School of Computer Science and McGill Centre for Bioinformatics, McGill University, Montreal, Quebec, Canada H3A2B2 and Laboratoire de bioinformatique du département informatique, Université du Québec À Montréal, Montreal, Quebec, Canada H2X3Y7.
Nucleic Acids Res. 2013 Aug;41(15):7200-11. doi: 10.1093/nar/gkt466. Epub 2013 Jun 8.
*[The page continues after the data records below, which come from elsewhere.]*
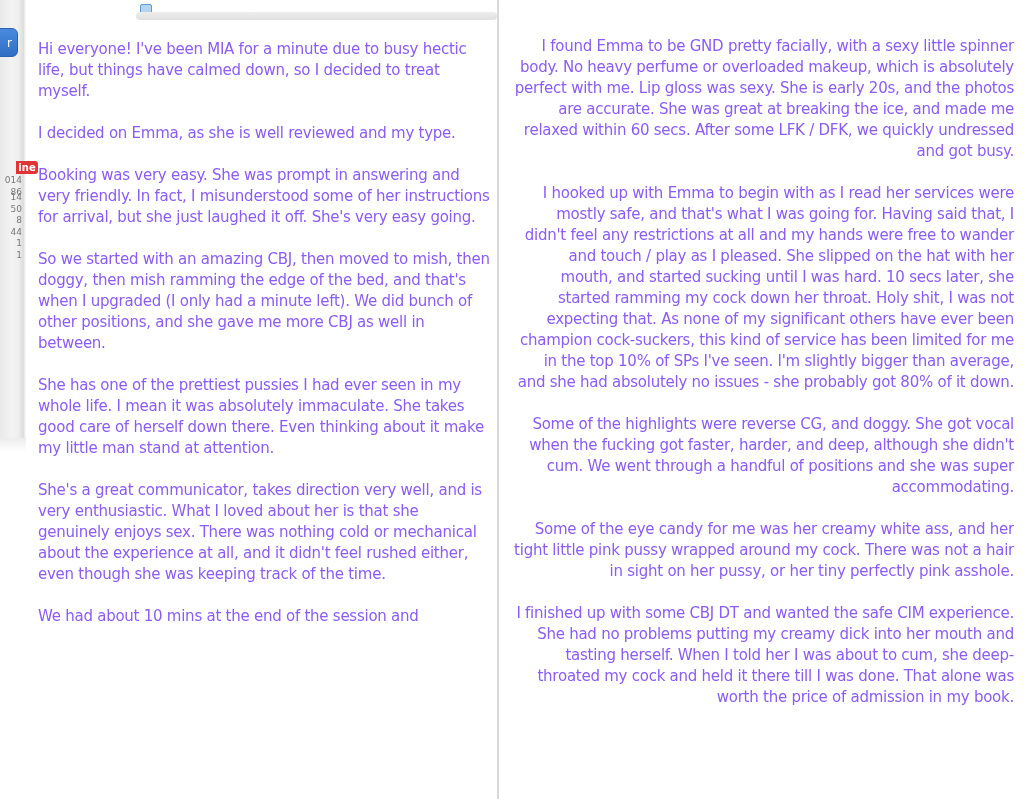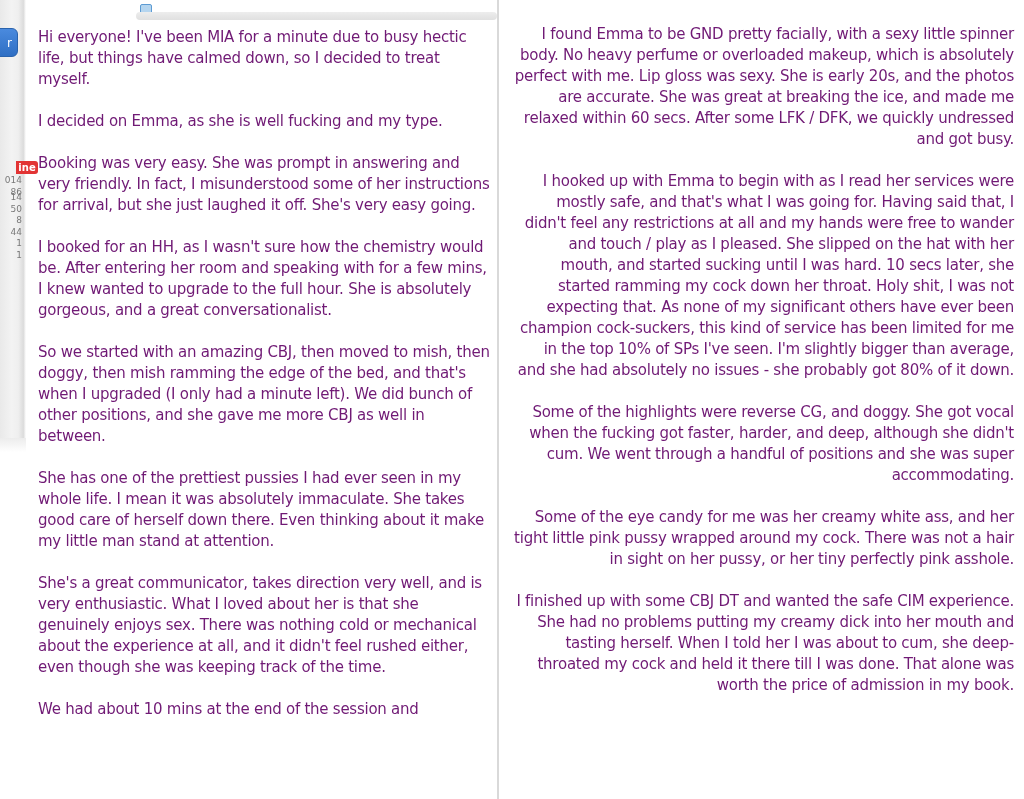--- a/index.html
+++ b/index.html
@@ -55,22 +55,22 @@
   }
 
   
   .divider {
     position:absolute; left:497px; top:0; width:2px; height:799px;
     background:#d9d9d9;
   }
 
   
   .col {
-    position:absolute; color:#701a75;
-    font-size:15px; line-height:21px; letter-spacing:-0.25px;
+    position:absolute; color:#8b5cf6;
+    font-size:15px; line-height:21px; letter-spacing:-0.25px;margin-top:12px;
   }
   .col p { margin:0 0 21px 0; }
   .col-left  { left:38px;  top:27px; width:452px; }
   .col-right { left:514px; top:24px; width:500px;text-align:right; }
 </style>
 </head>
 <body>
 
 <div class="sidebar-strip">
   <div class="side-button">
@@ -91,23 +91,22 @@
       <div>1</div>
       <div>1</div>
     </div>
 </div>
 
 <div class="collapse-icon"></div>
 <div class="top-bar"></div>
 
 <div class="col col-left">
     <p>Hi everyone! I've been MIA for a minute due to busy hectic life, but things have calmed down, so I decided to treat myself.</p>
-    <p>I decided on Emma, as she is well fucking and my type.</p>
+    <p>I decided on Emma, as she is well reviewed and my type.</p>
     <p>Booking was very easy. She was prompt in answering and very friendly. In fact, I misunderstood some of her instructions for arrival, but she just laughed it off. She's very easy going.</p>
-    <p>I booked for an HH, as I wasn't sure how the chemistry would be. After entering her room and speaking with for a few mins, I knew wanted to upgrade to the full hour. She is absolutely gorgeous, and a great conversationalist.</p>
     <p>So we started with an amazing CBJ, then moved to mish, then doggy, then mish ramming the edge of the bed, and that's when I upgraded (I only had a minute left). We did bunch of other positions, and she gave me more CBJ as well in between.</p>
     <p>She has one of the prettiest pussies I had ever seen in my whole life. I mean it was absolutely immaculate. She takes good care of herself down there. Even thinking about it make my little man stand at attention.</p>
     <p>She's a great communicator, takes direction very well, and is very enthusiastic. What I loved about her is that she genuinely enjoys sex. There was nothing cold or mechanical about the experience at all, and it didn't feel rushed either, even though she was keeping track of the time.</p>
     <p>We had about 10 mins at the end of the session and</p>
   </div>
 
 <div class="divider"></div>
 
 <div class="col col-right">
     <p>I found Emma to be GND pretty facially, with a sexy little spinner body. No heavy perfume or overloaded makeup, which is absolutely perfect with me. Lip gloss was sexy. She is early 20s, and the photos are accurate. She was great at breaking the ice, and made me relaxed within 60 secs. After some LFK / DFK, we quickly undressed and got busy.</p>

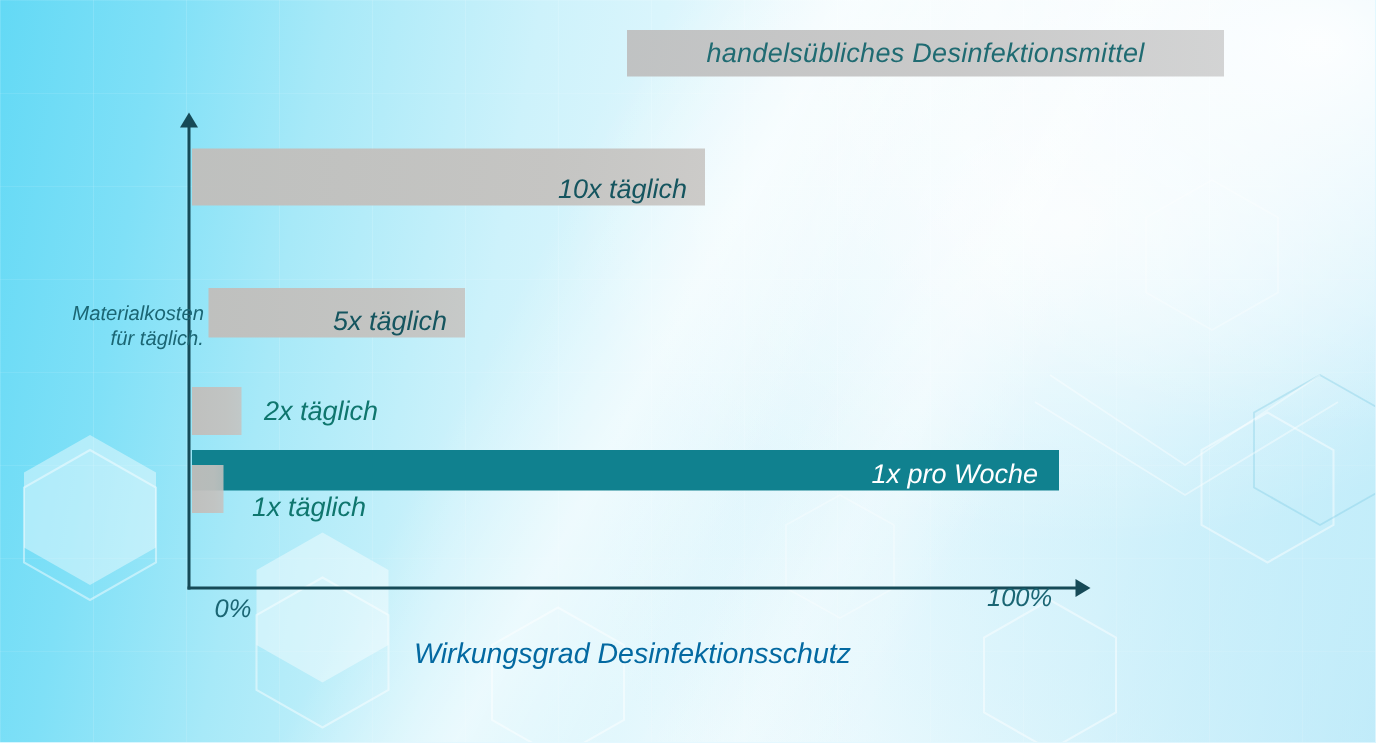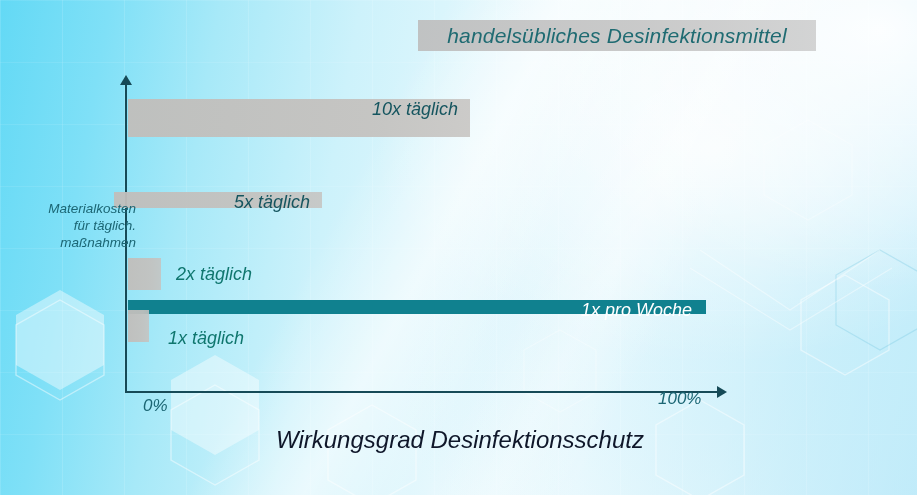--- a/index.html
+++ b/index.html
@@ -52,21 +52,21 @@
     top: 20px;
     width: 398px;
     height: 31px;
     background: linear-gradient(90deg, rgba(190,190,190,.92) 0%, rgba(196,196,196,.90) 55%, rgba(200,200,200,.78) 100%);
     display: flex;
     align-items: center;
     justify-content: center;
   }
   .header-text {
     font-style: italic;
-    font-size: 21px;
+    font-size: 18px;
     color: #1f6b72;
     letter-spacing: .2px;
     white-space: nowrap;
   }
 
   
   .axis-v {
     position: absolute;
     left: 125px;
     top: 83px;
@@ -97,21 +97,21 @@
     top: 386px;
     width: 0; height: 0;
     border-top: 6px solid transparent;
     border-bottom: 6px solid transparent;
     border-left: 10px solid #164a57;
   }
 
   .bar {
     position: absolute;
     display: flex;
-    align-items: flex-start;
+    align-items: flex-end;
   }
   .bar-gray {
     background: linear-gradient(90deg, rgba(193,190,187,.95) 0%, rgba(196,193,190,.92) 70%, rgba(198,195,192,.86) 100%);
   }
   .bar-teal {
     background: #10818f;
   }
   .bar-label {
     font-style: italic;
     font-size: 18px;
@@ -127,24 +127,24 @@
     margin-left: auto;
     margin-right: 14px;
   }
   .bar-label.outside {
     position: absolute;
     color: #0f766e;
   }
 
   
   #bar-10x { left: 128px; top: 99px;  width: 342px; height: 38px; }
-  #bar-5x  { left: 114px; top: 192px; width: 171px; height: 16px; padding-left: 37px; }
+  #bar-5x  { left: 139px; top: 192px; width: 171px; height: 33px; }
   #bar-2x  { left: 128px; top: 258px; width: 33px;  height: 32px; }
   #bar-1xt { left: 128px; top: 310px; width: 21px;  height: 32px; z-index: 3; }
-  #bar-week{ left: 128px; top: 300px; width: 578px; height: 14px; z-index: 2; }
+  #bar-week{ left: 128px; top: 300px; width: 578px; height: 27px; z-index: 2; }
 
   #label-2x  { left: 176px; top: 264px; }
   #label-1xt { left: 152px; top: 328px; z-index: 4; margin-left: 16px; }
 
   
   .y-axis-title {
     position: absolute;
     left: 0px;
     top: 200px;
     width: 112px;
@@ -161,22 +161,22 @@
     font-size: 17px;
     color: #1b6674;
   }
   #tick-0   { left: 143px; top: 396px; }
   #tick-100 { left: 658px; top: 389px; }
   .x-axis-title {
     position: absolute;
     left: 276px;
     top: 426px;
     font-style: italic;
-    font-size: 24px;
-    color: #0f172a;
+    font-size: 19px;
+    color: #0369a1;
     white-space: nowrap;
   }
 
   
   .logo {
     position: absolute;
     left: 722px;
     top: 301px;
     display: flex;
     align-items: flex-start;
@@ -260,21 +260,20 @@
   <div class="bar bar-teal" id="bar-week">
     <span class="bar-label inside-light">1x pro Woche</span>
   </div>
 
   <div class="bar bar-gray" id="bar-1xt"></div>
   <span class="bar-label outside" id="label-1xt">1x täglich</span>
 
   <div class="y-axis-title">
     <div>Materialkosten</div>
     <div>für täglich.</div>
-    <div>maßnahmen</div>
   </div>
 
   <span class="tick" id="tick-0">0%</span>
   <span class="tick" id="tick-100">100%</span>
   <div class="x-axis-title">Wirkungsgrad Desinfektionsschutz</div>
 
 
 </div>
 
 </body></html>

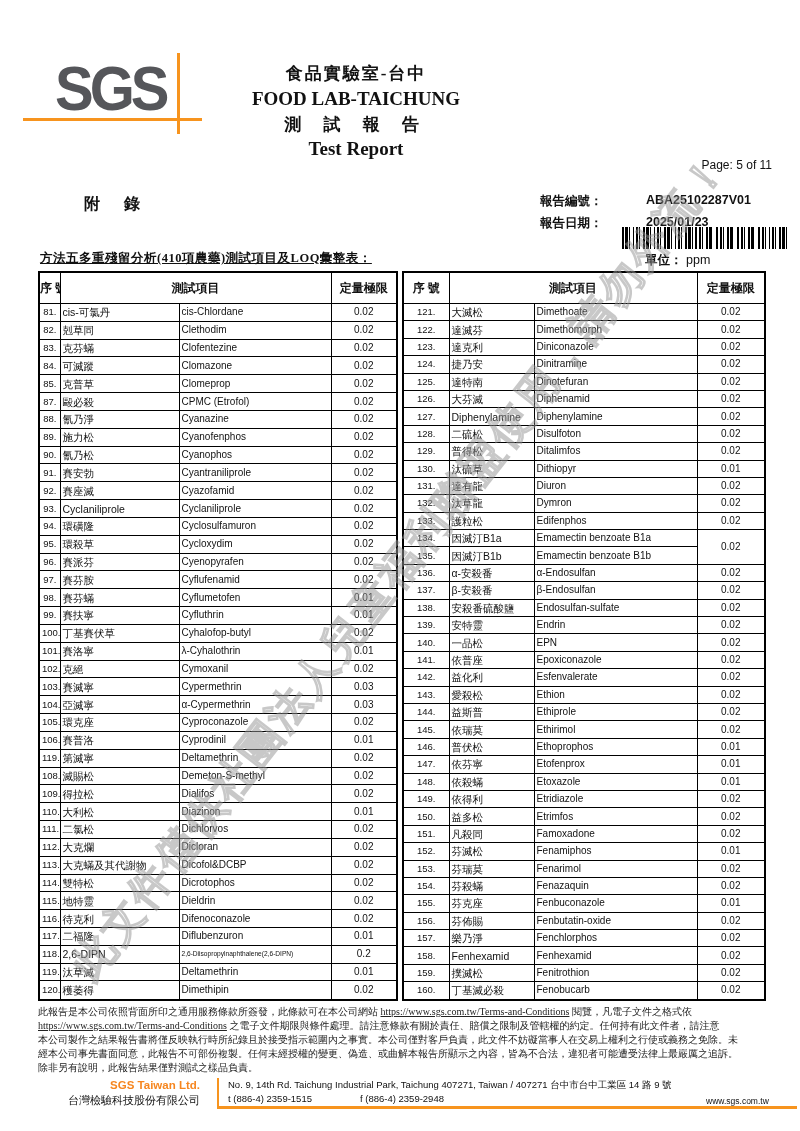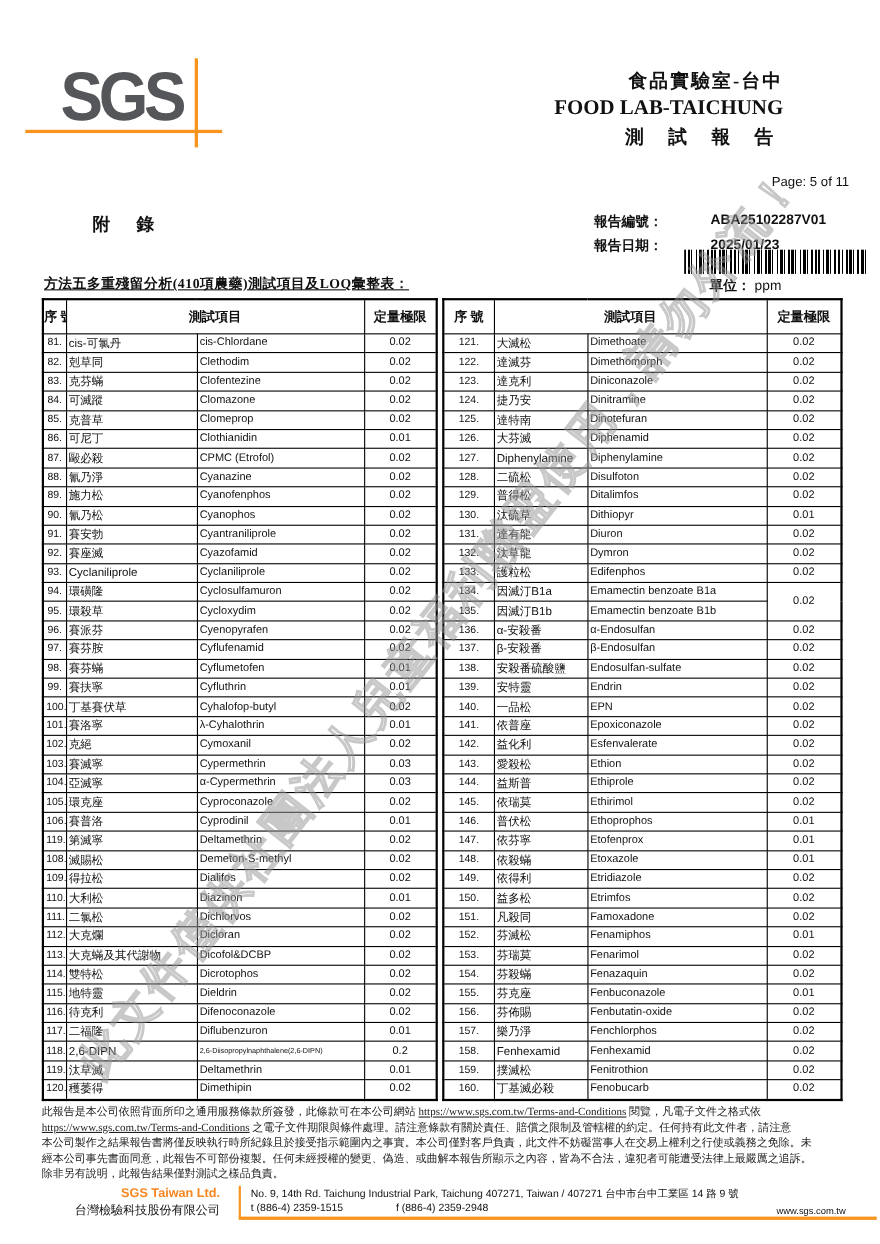--- a/index.html
+++ b/index.html
@@ -10,21 +10,21 @@
     transform:rotate(-52deg);font-size:42px;font-weight:700;letter-spacing:3px;
     font-family:"Liberation Serif",serif;color:rgba(255,255,255,0.04);
     -webkit-text-stroke:1.3px rgba(145,145,145,0.50);z-index:30;pointer-events:none;white-space:nowrap;}
   
   .logo-text{position:absolute;left:55px;top:52px;font-size:58px;font-weight:900;
     letter-spacing:-4px;color:#55565a;transform:scaleY(1.08);transform-origin:top left;
     font-family:"Liberation Sans",sans-serif;}
   .logo-vline{position:absolute;left:177px;top:53px;width:3px;height:81px;background:#F7941E;}
   .logo-hline{position:absolute;left:23px;top:118px;width:179px;height:3px;background:#F7941E;}
   
-  .title-blk{position:absolute;left:0;top:62px;width:712px;text-align:right;}
+  .title-blk{position:absolute;left:0;top:62px;width:712px;text-align:center;}
   .t-zh1{font-family:"Liberation Serif",serif;font-weight:700;font-size:17px;letter-spacing:2px;}
   .t-en1{font-family:"Liberation Serif",serif;font-weight:700;font-size:19px;margin-top:3px;}
   .t-zh2{font-family:"Liberation Serif",serif;font-weight:700;font-size:17px;letter-spacing:9px;margin-top:3px;}
   .t-en2{font-family:"Liberation Serif",serif;font-weight:700;font-size:19px;margin-top:2px;}
   .page-info{position:absolute;right:28px;top:158px;font-size:12px;}
   .appendix{position:absolute;left:84px;top:194px;font-family:"Liberation Serif",serif;
     font-weight:700;font-size:16px;letter-spacing:10px;}
   .rf-label{position:absolute;left:540px;font-family:"Liberation Serif",serif;font-weight:700;font-size:12.5px;}
   .rf-value{position:absolute;left:630px;font-weight:700;font-size:12.5px;margin-left:16px;}
   .barcode{position:absolute;left:622px;top:227px;width:168px;height:22px;
@@ -71,20 +71,21 @@
   <div class="watermark">此文件僅供社團法人兒童福利聯盟使用，請勿外流！</div>
 
   <div class="logo-text">SGS</div>
   <div class="logo-vline"></div>
   <div class="logo-hline"></div>
 
   <div class="title-blk">
     <div class="t-zh1">食品實驗室-台中</div>
     <div class="t-en1">FOOD LAB-TAICHUNG</div>
     <div class="t-zh2">測 試 報 告</div>
+    <div class="t-en2">Test Report</div>
   </div>
   <div class="page-info">Page: 5 of 11</div>
 
   <div class="appendix">附  錄</div>
 
   <div class="rf-label" style="top:193px;">報告編號：</div>
   <div class="rf-value" style="top:193px;">ABA25102287V01</div>
   <div class="rf-label" style="top:215px;">報告日期：</div>
   <div class="rf-value" style="top:215px;">2025/01/23</div>
   <div class="barcode"></div>
@@ -134,26 +135,20 @@
             <td class="no-c">84.</td>
             <td class="zh-c">可滅蹤</td>
             <td class="en-c">Clomazone</td>
             <td class="loq-c">0.02</td>
           </tr>
           <tr>
             <td class="no-c">85.</td>
             <td class="zh-c">克普草</td>
             <td class="en-c">Clomeprop</td>
             <td class="loq-c">0.02</td>
-          </tr>
-          <tr>
-            <td class="no-c">86.</td>
-            <td class="zh-c">可尼丁</td>
-            <td class="en-c">Clothianidin</td>
-            <td class="loq-c">0.01</td>
           </tr>
           <tr>
             <td class="no-c">87.</td>
             <td class="zh-c">毆必殺</td>
             <td class="en-c">CPMC (Etrofol)</td>
             <td class="loq-c">0.02</td>
           </tr>
           <tr>
             <td class="no-c">88.</td>
             <td class="zh-c">氰乃淨</td>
MicroRNAs (miRNAs) are short RNA species derived from hairpin-forming miRNA precursors (pre-miRNA) and acting as key posttranscriptional regulators. Most computational tools labeled as miRNA predictors are in fact pre-miRNA predictors and provide no information about the putative miRNA location within the pre-miRNA. Sequence and structural features that determine the location of the miRNA, and the extent to which these properties vary from species to species, are poorly understood. We have developed miRdup, a computational predictor for the identification of the most likely miRNA location within a given pre-miRNA or the validation of a candidate miRNA. MiRdup is based on a random forest classifier trained with experimentally validated miRNAs from miRbase, with features that characterize the miRNA-miRNA* duplex. Because we observed that miRNAs have sequence and structural properties that differ between species, mostly in terms of duplex stability, we trained various clade-specific miRdup models and obtained increased accuracy. MiRdup self-trains on the most recent version of miRbase and is easy to use. Combined with existing pre-miRNA predictors, it will be valuable for both de novo mapping of miRNAs and filtering of large sets of candidate miRNAs obtained from transcriptome sequencing projects. MiRdup is open source under the GPLv3 and available at http://www.cs.mcgill.ca/∼blanchem/mirdup/.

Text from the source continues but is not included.